Even though mechanisms involved in burst-mode firing of 5-HT neurons are not well established, it is hypothesized that observed elevation of this parameter in response to sustained PPX administration likely results from the activation of D2-like receptors located on 5-HT neurons. This assumption is supported by the fact that both application of DA as well as DA agonists produces a train of action potentials in 5-HT neurons in vitro (Aman et al, 2007). On the other hand, pharmacological blockade of the 5-HT1A autoreceptors was reported to produce an increase in the number of bursts in the RD 5-HT neurons exhibiting burst-mode activity (Hajós et al, 1995). As similar changes in burst firing were observed in rats chronically treated with PPX, desensitization of the 5-HT1A autoreceptors might serve as another possible mechanism responsible for increased 5-HT bursting.

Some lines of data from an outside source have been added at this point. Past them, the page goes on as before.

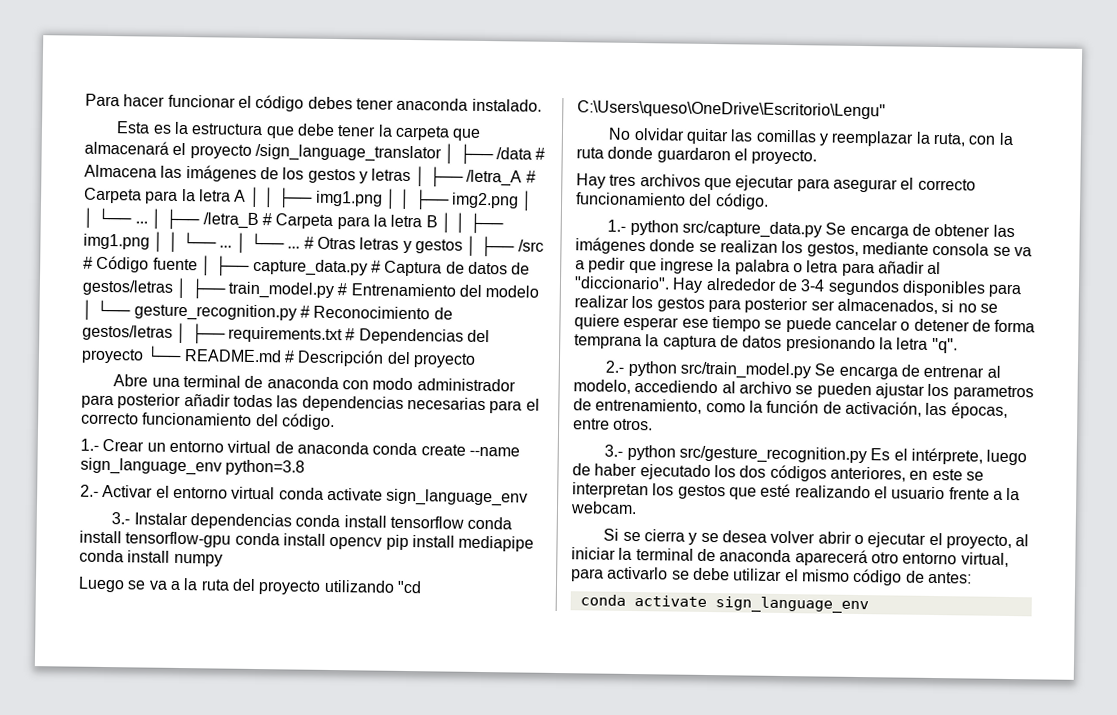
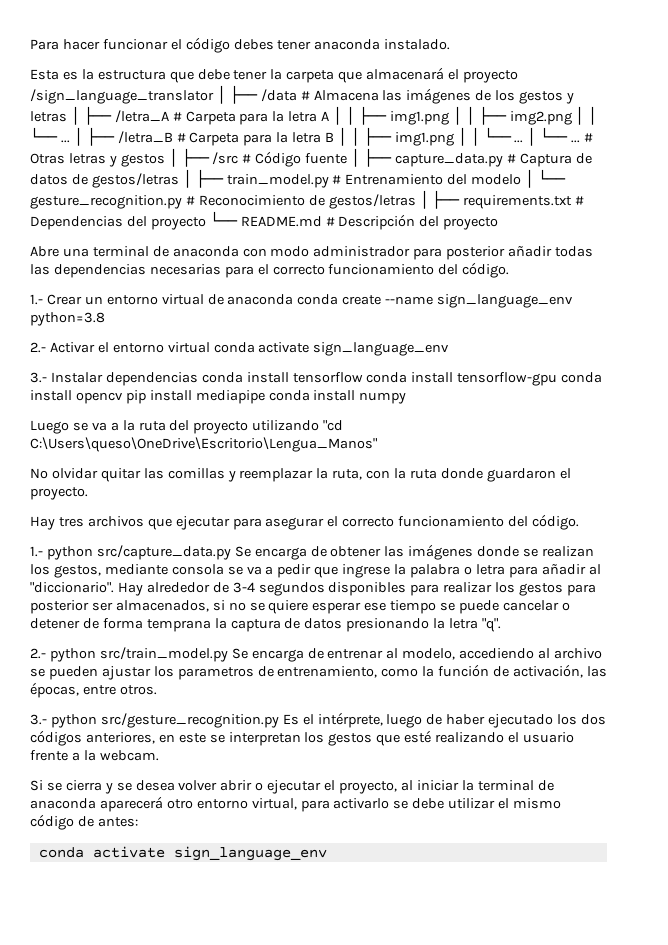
- Luego se va a la ruta del proyecto utilizando "cd C:\Users\queso\OneDrive\Escritorio\Lengu"
+ Luego se va a la ruta del proyecto utilizando "cd C:\Users\queso\OneDrive\Escritorio\Lengua_Manos"

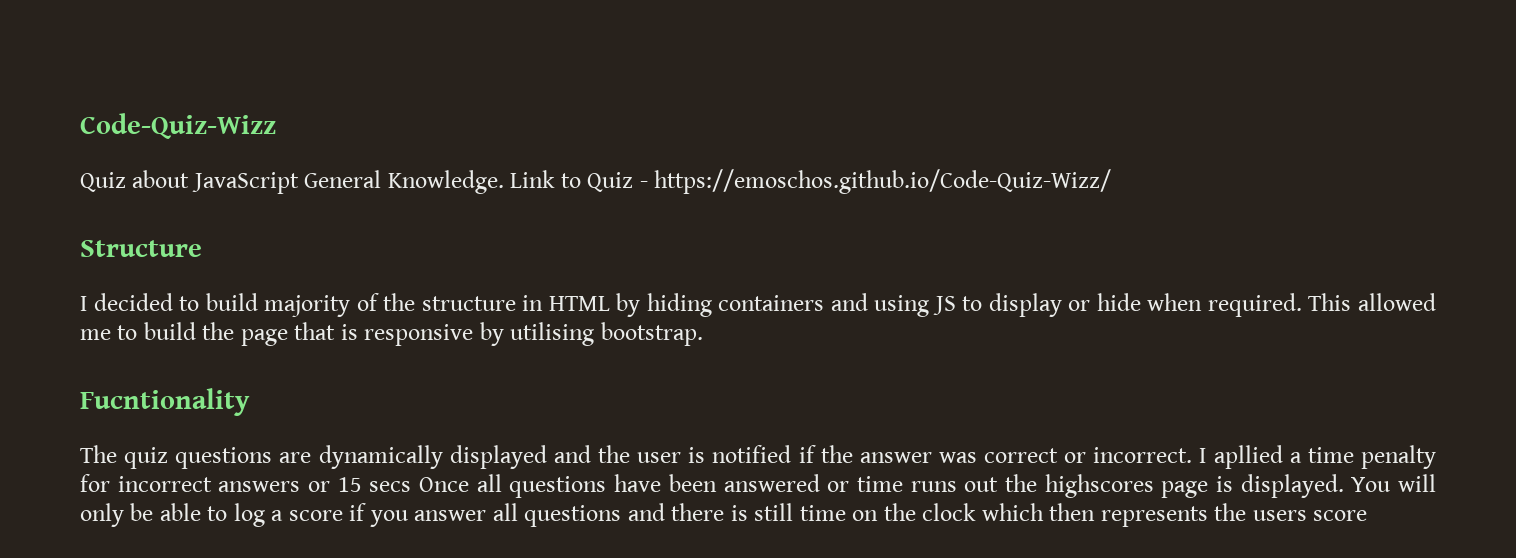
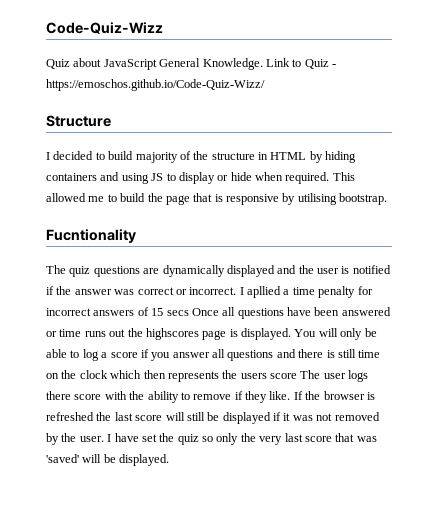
- I apllied a time penalty for incorrect answers or 15 secs Once all questions have been answered or time runs out the highscores page is displayed.
+ I apllied a time penalty for incorrect answers of 15 secs Once all questions have been answered or time runs out the highscores page is displayed.
- You will only be able to log a score if you answer all questions and there is still time on the clock which then represents the users score
+ You will only be able to log a score if you answer all questions and there is still time on the clock which then represents the users score The user logs there score with the ability to remove if they like. If the browser is refreshed the last score will still be displayed if it was not removed by the user. I have set the quiz so only the very last score that was 'saved' will be displayed.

Indeed, the latter mode of discharge activity functionally correlates with increased release of 5-HT (Gartside et al, 2000). These observations, in addition to the 38% increase in the mean firing rate of 5-HT neurons, suggest that the long-term administration of PPX should enhance tonic activation of the postsynaptic 5-HT receptors. These alterations of 5-HT neuronal function may be an important contributor to the antidepressant effect of PPX.

Considering the facilitatory effect of chronic PPX administration on DA neurotransmission resulting from a normalized mean firing rate of DA neurons in the presence of sustained activation of postsynaptic D2-like receptors by PPX, it can be hypothesized that drugs possessing pro-dopaminergic properties act through both the DA and the 5-HT systems. In conclusion, the present study provided possible mechanism(s) of action of PPX, which likely underlies its clinical effectiveness in the treatment of depression. These results also serve as yet another line of evidence for the central involvement of reciprocal interactions between the monoaminergic systems involved in the pathophysiology and/or therapeutics of depression.

DISCLOSURE/CONFLICT OF INTEREST

The authors declare that the present study was fully funded by the CIHR grant to PB. Beside this PB has financial involvements with these companies. OC and ME have no financial involvements to disclose.